> [DATA PROVIDED]
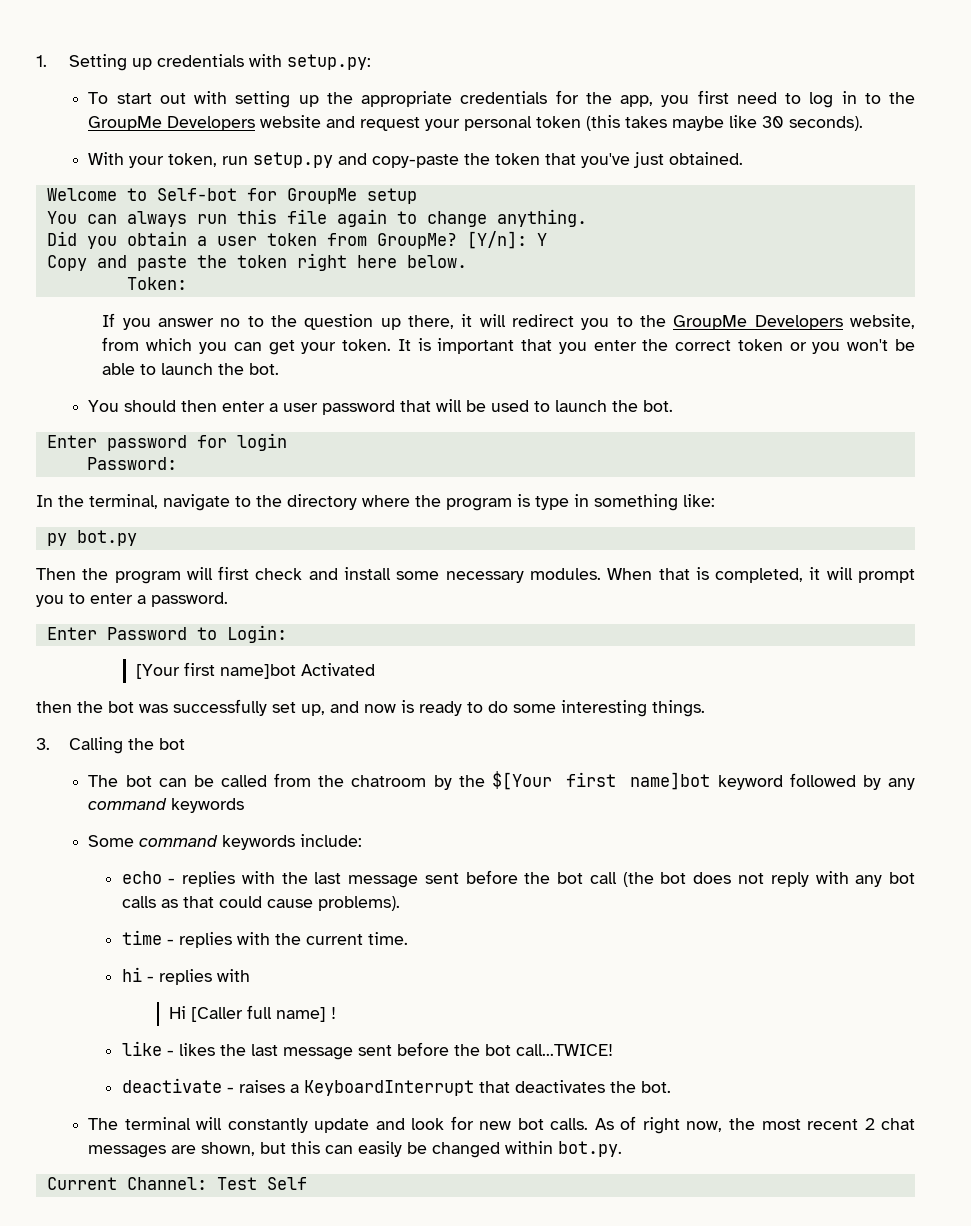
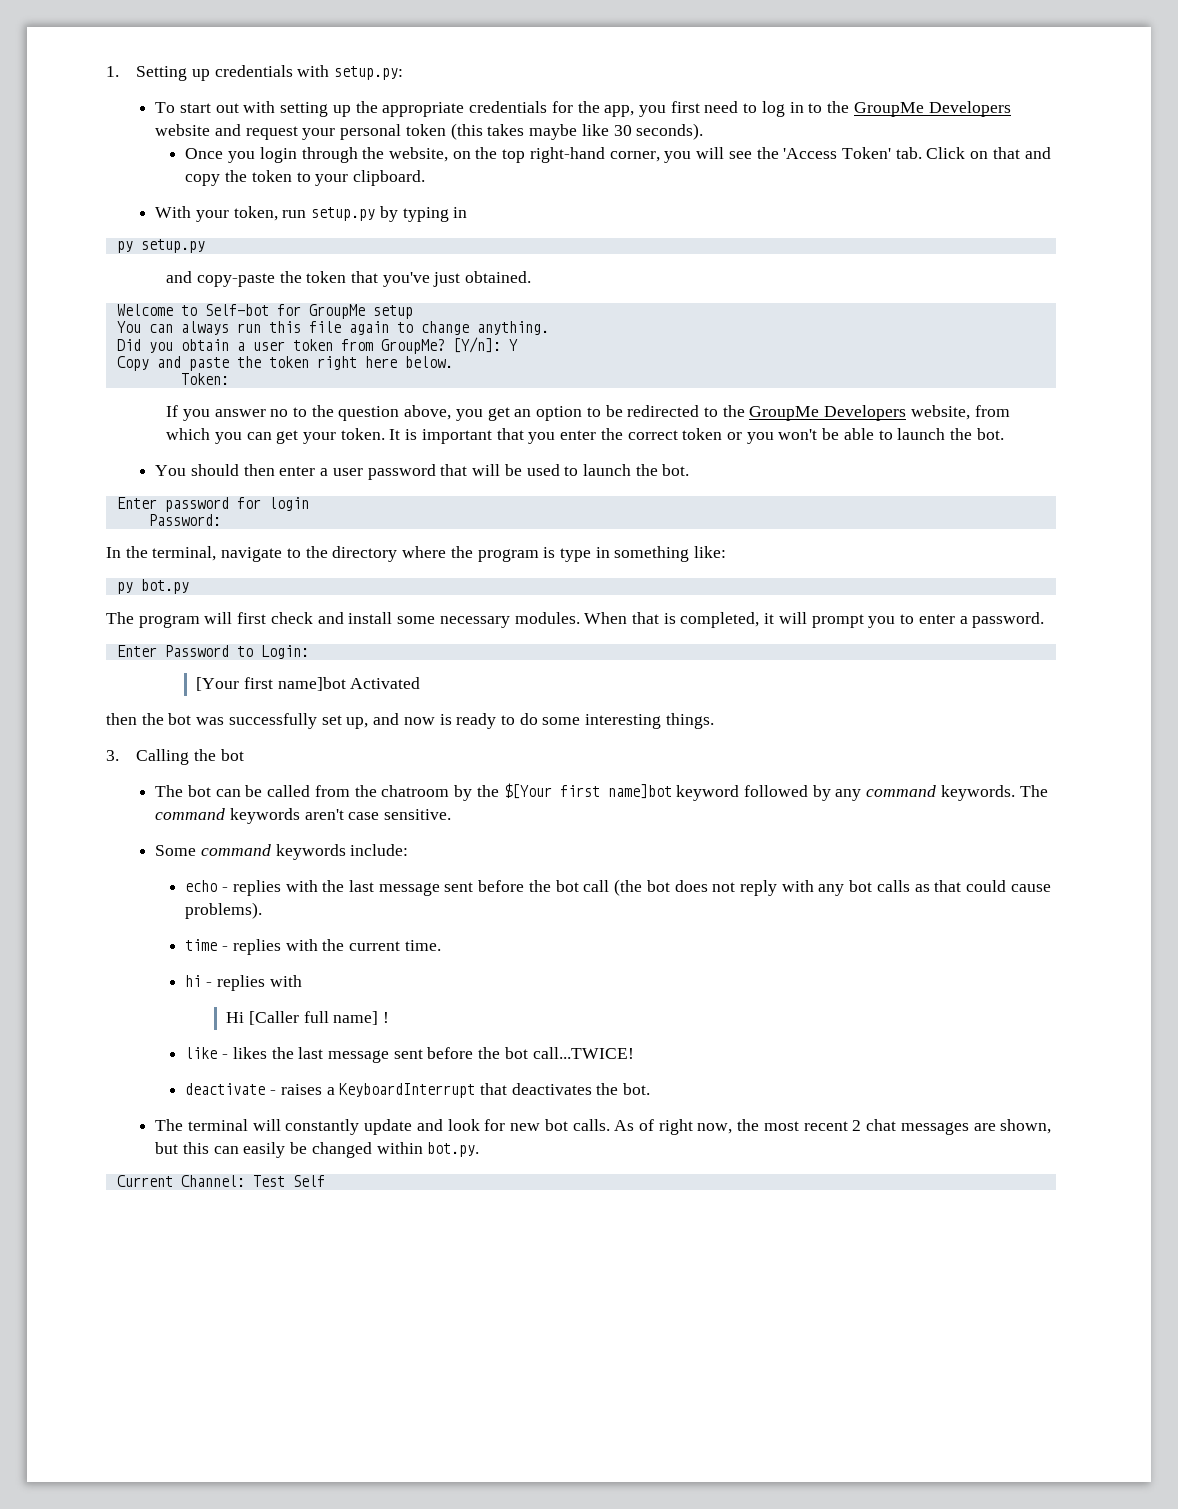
(864, 123) none -> [185,147,1051,163] [185,170,426,186] // Once you login through the website, on the top right-hand corner, you will see the 'Access Token' tab. Click on that and copy the token to your clipboard.
(334, 160) none -> [379,206,468,222] [116,239,205,253] by typing in // py setup.py //
[380,314,610,330] up there, it will redirect you -> [404,405,700,421] above, you get an option to be redirected
[36,568,109,580] Then the -> [106,612,134,624] The
[171,798,245,813] keywords -> [940,785,1048,801] [155,808,452,824] keywords. The command keywords aren't case sensitive.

> [REQUIRED ACTION]
The records above must be printed exactly; the pictures stay out.

> [TASK OUTPUT]
(864, 123) none -> [185,147,1051,163] [185,170,426,186] // Once you login through the website, on the top right-hand corner, you will see the 'Access Token' tab. Click on that and copy the token to your clipboard.
(334, 160) none -> [379,206,468,222] [116,239,205,253] by typing in // py setup.py //
[380,314,610,330] up there, it will redirect you -> [404,405,700,421] above, you get an option to be redirected
[36,568,109,580] Then the -> [106,612,134,624] The
[171,798,245,813] keywords -> [940,785,1048,801] [155,808,452,824] keywords. The command keywords aren't case sensitive.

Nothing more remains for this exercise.